With this in mind, it is interesting to note what some of these respondents are aiming for this coming year. For one respondent, it’s quite multifaceted: they, to name a few examples, would like to “[try] more pastries”, “[slow] down and [express] gratitude frequently”, “[not use] AI”, and “[read] more critical theory”.
Therefore, whether it is about “reintroducing a sense of play, lightheartedness, and whimsy” into one’s life, learning to “produce music” or “setting boundaries when [one is] uncomfortable with other people’s behaviour”, there is an inherently dynamic quality to a discourse on New Year’s resolutions.
This dynamism may seem obvious — pervasive, even — but it’s something that is crucial to re-emphasise. The, albeit small, sample of students I interviewed seems to probe at a redefinition of the dominant conception of New Year’s Resolutions.
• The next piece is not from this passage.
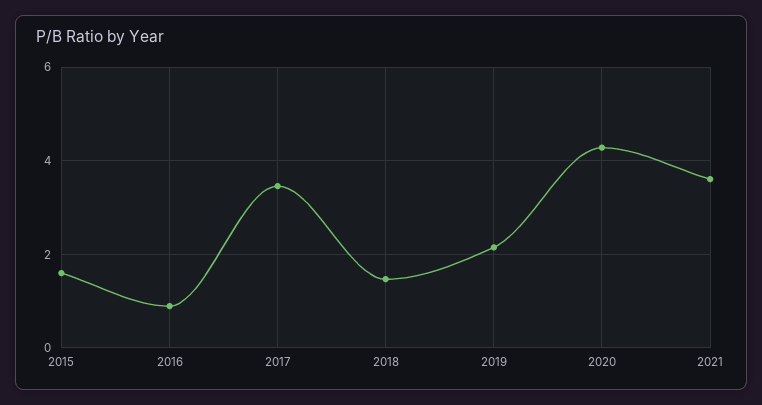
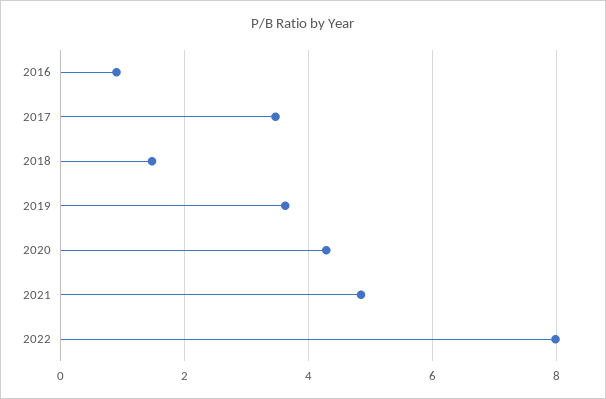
2015: 1.6 -> none
2019: 2.2 -> 3.6
2021: 3.6 -> 4.8
2022: none -> 8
Despite some vibrant, optimistic comments from them, there’s unmistakably a slight animosity towards the paradigm culture around resolutions.
At a university which prides itself on striving ‘to know the causes of things’, there should be a drive to be more mindful about nurturing a healthy, productive discussion on New Year’s resolutions. The question that remains, then, is whether this comes from a student community or from the LSE structure itself.
*Names have been changed to preserve anonymity.